#### EXERCISE AIM:
The records below are to be restated word for word; their pictures are not.

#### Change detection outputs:

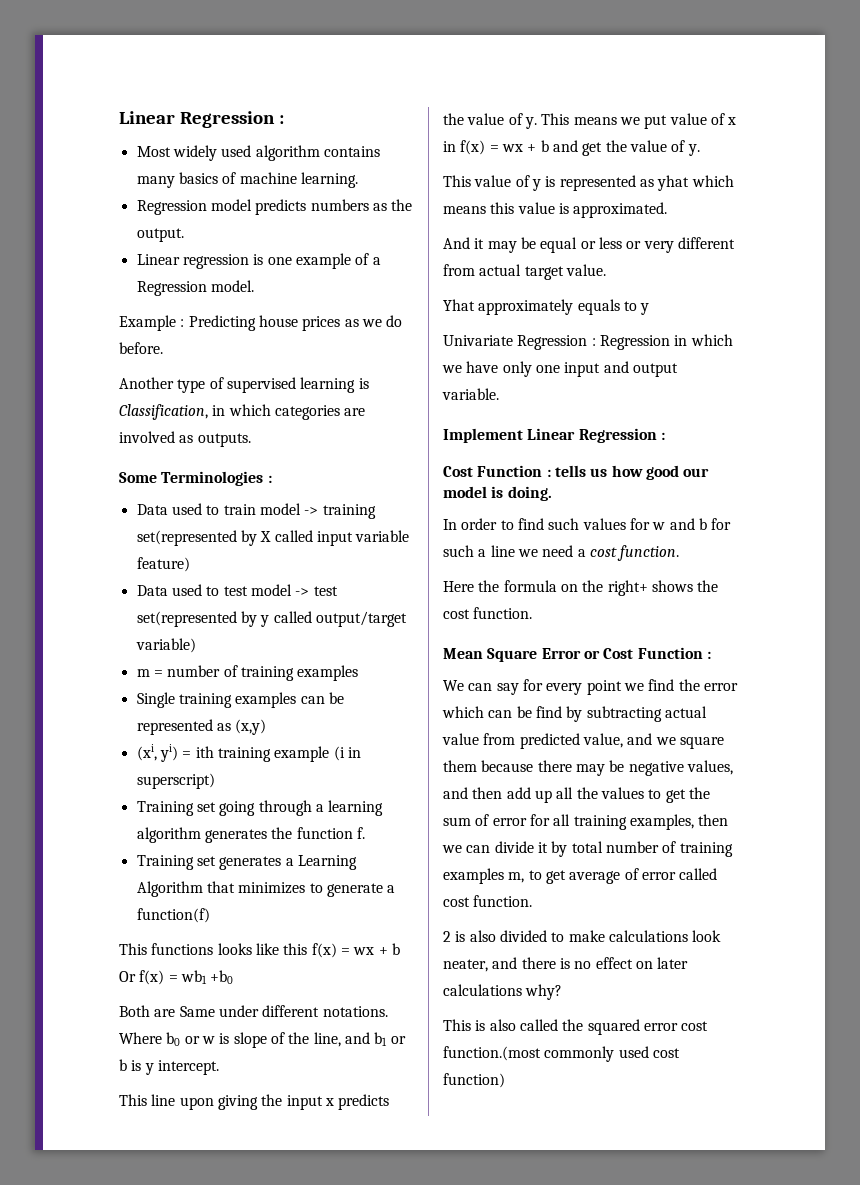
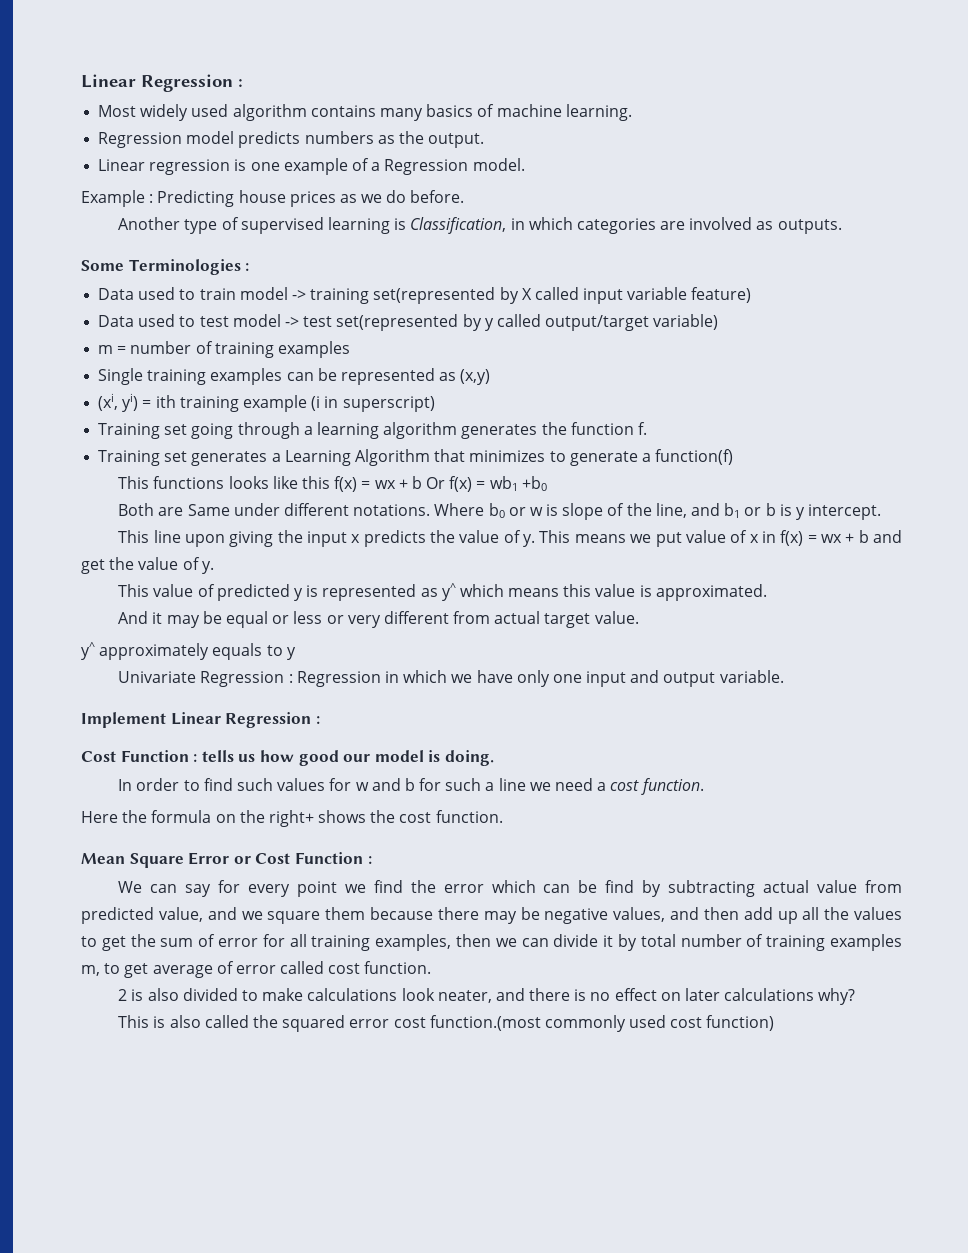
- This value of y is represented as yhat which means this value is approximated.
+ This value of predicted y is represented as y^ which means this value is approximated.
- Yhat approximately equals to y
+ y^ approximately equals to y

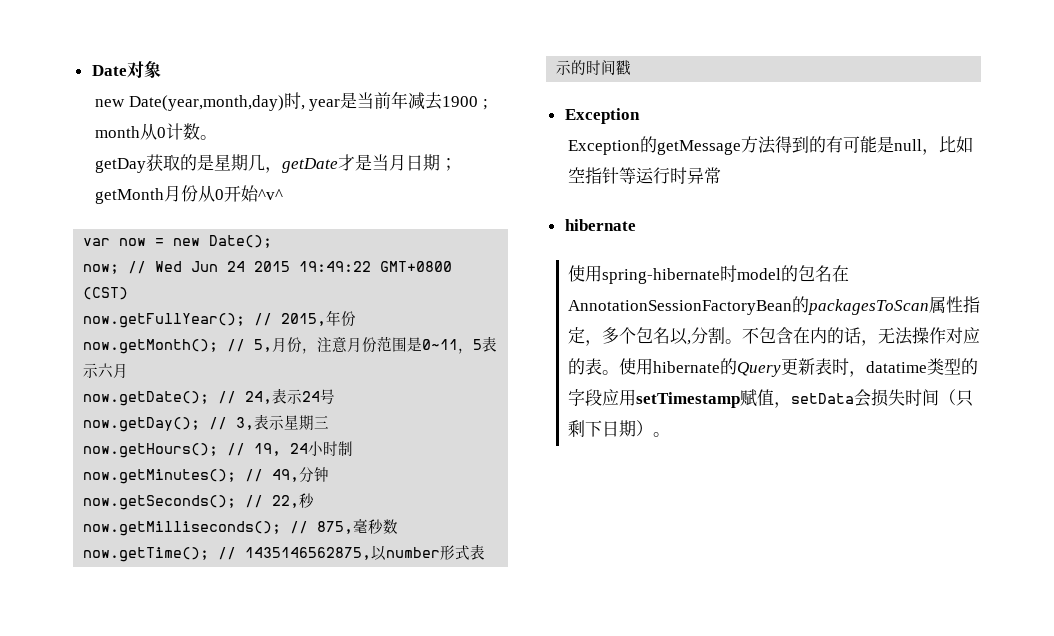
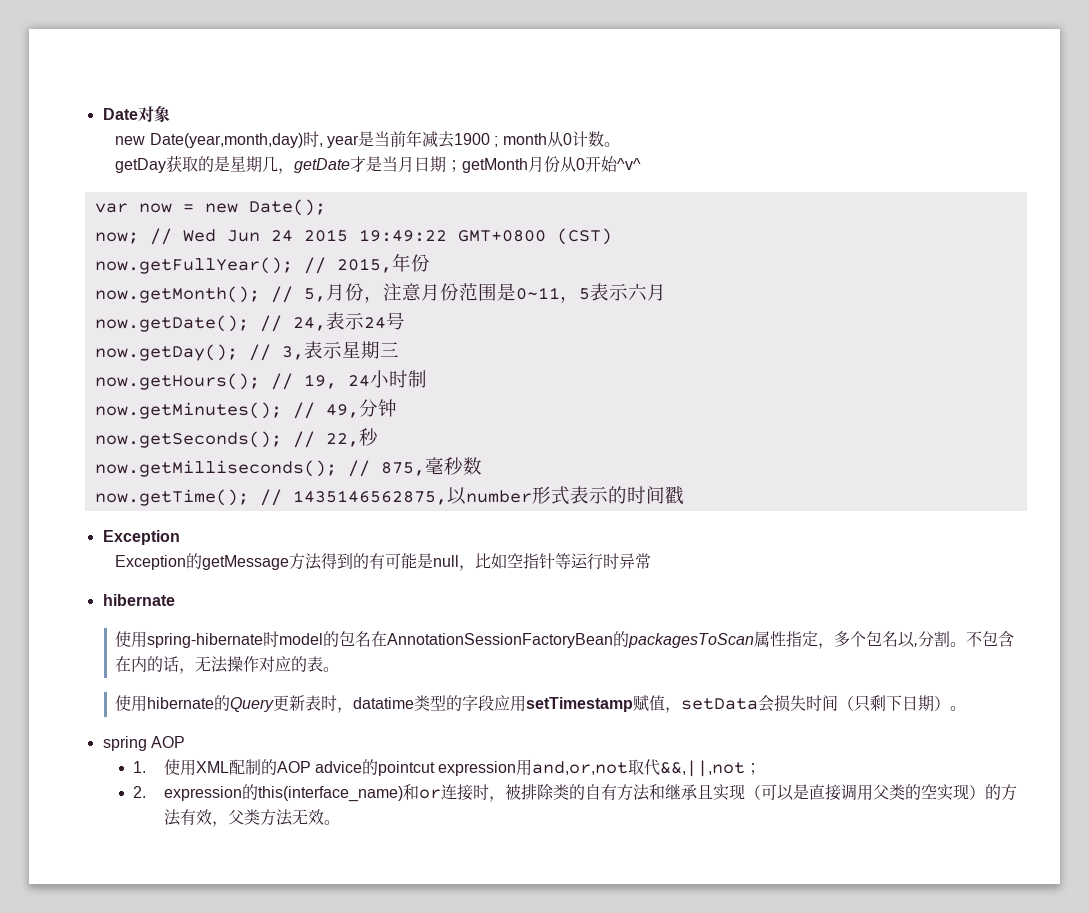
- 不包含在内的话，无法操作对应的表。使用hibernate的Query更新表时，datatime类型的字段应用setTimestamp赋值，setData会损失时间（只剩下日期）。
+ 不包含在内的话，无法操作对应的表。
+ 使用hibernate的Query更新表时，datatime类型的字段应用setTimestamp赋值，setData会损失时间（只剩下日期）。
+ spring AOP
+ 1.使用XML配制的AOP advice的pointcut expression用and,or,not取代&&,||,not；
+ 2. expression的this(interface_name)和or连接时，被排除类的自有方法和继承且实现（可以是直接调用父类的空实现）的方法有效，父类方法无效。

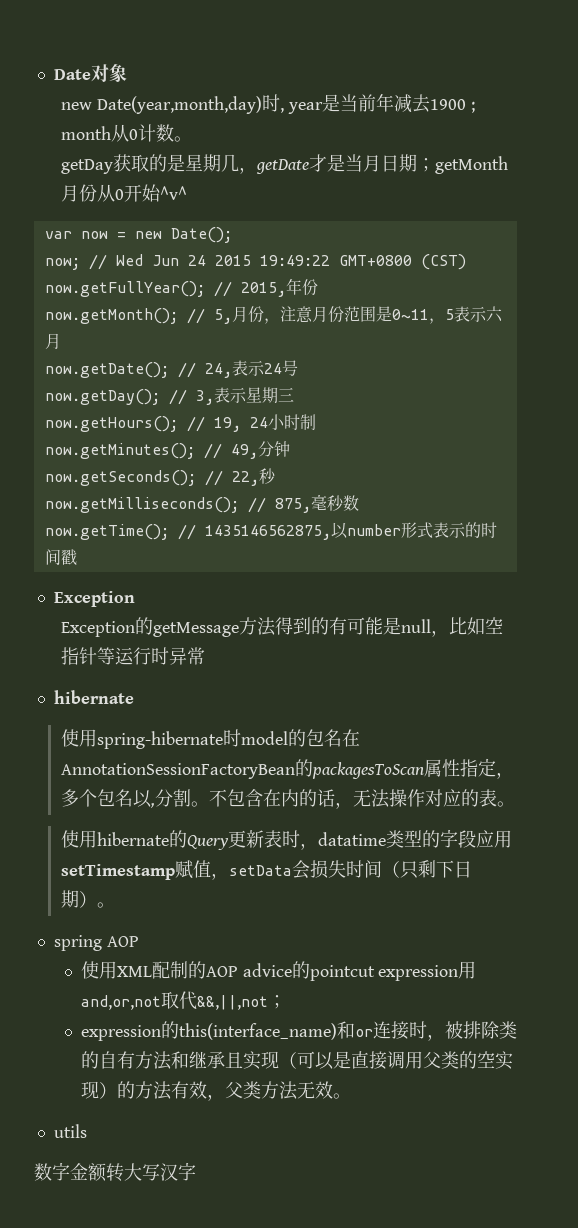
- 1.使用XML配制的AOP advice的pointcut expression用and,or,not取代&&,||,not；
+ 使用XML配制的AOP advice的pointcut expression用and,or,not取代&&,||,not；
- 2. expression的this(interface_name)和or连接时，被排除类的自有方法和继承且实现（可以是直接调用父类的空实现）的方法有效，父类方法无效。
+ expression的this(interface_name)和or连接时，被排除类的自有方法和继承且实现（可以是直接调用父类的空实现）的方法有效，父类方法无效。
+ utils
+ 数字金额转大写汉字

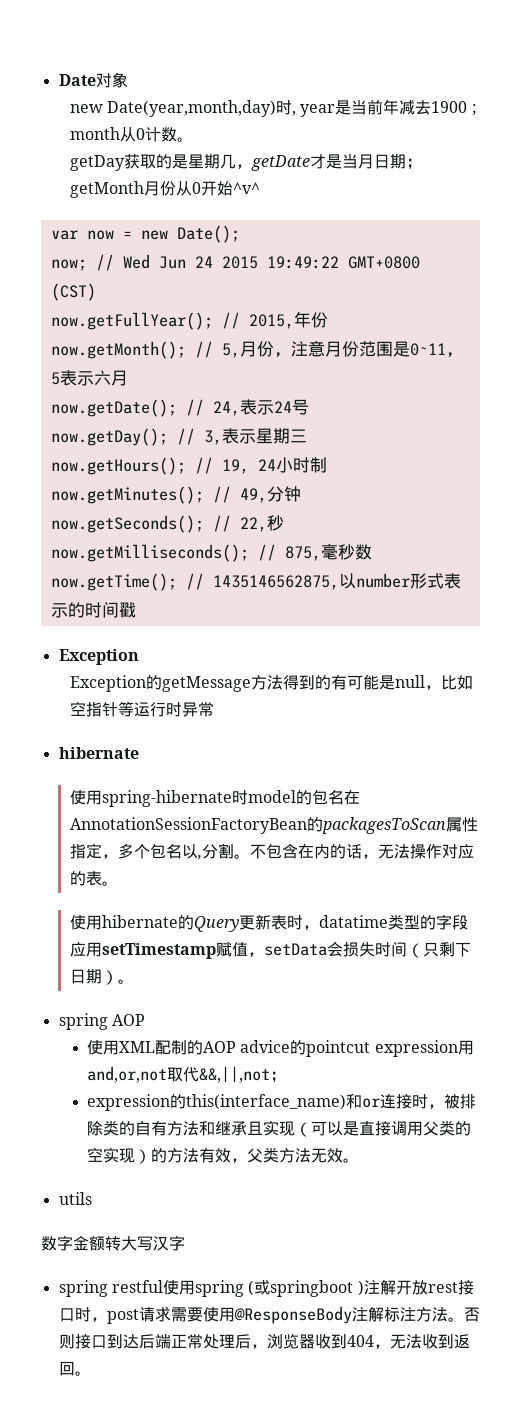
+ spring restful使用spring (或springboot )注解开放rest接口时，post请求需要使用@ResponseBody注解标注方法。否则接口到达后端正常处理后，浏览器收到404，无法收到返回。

#### EXERCISE SOLUTION:
- This value of y is represented as yhat which means this value is approximated.
+ This value of predicted y is represented as y^ which means this value is approximated.
- Yhat approximately equals to y
+ y^ approximately equals to y

- 不包含在内的话，无法操作对应的表。使用hibernate的Query更新表时，datatime类型的字段应用setTimestamp赋值，setData会损失时间（只剩下日期）。
+ 不包含在内的话，无法操作对应的表。
+ 使用hibernate的Query更新表时，datatime类型的字段应用setTimestamp赋值，setData会损失时间（只剩下日期）。
+ spring AOP
+ 1.使用XML配制的AOP advice的pointcut expression用and,or,not取代&&,||,not；
+ 2. expression的this(interface_name)和or连接时，被排除类的自有方法和继承且实现（可以是直接调用父类的空实现）的方法有效，父类方法无效。

- 1.使用XML配制的AOP advice的pointcut expression用and,or,not取代&&,||,not；
+ 使用XML配制的AOP advice的pointcut expression用and,or,not取代&&,||,not；
- 2. expression的this(interface_name)和or连接时，被排除类的自有方法和继承且实现（可以是直接调用父类的空实现）的方法有效，父类方法无效。
+ expression的this(interface_name)和or连接时，被排除类的自有方法和继承且实现（可以是直接调用父类的空实现）的方法有效，父类方法无效。
+ utils
+ 数字金额转大写汉字

+ spring restful使用spring (或springboot )注解开放rest接口时，post请求需要使用@ResponseBody注解标注方法。否则接口到达后端正常处理后，浏览器收到404，无法收到返回。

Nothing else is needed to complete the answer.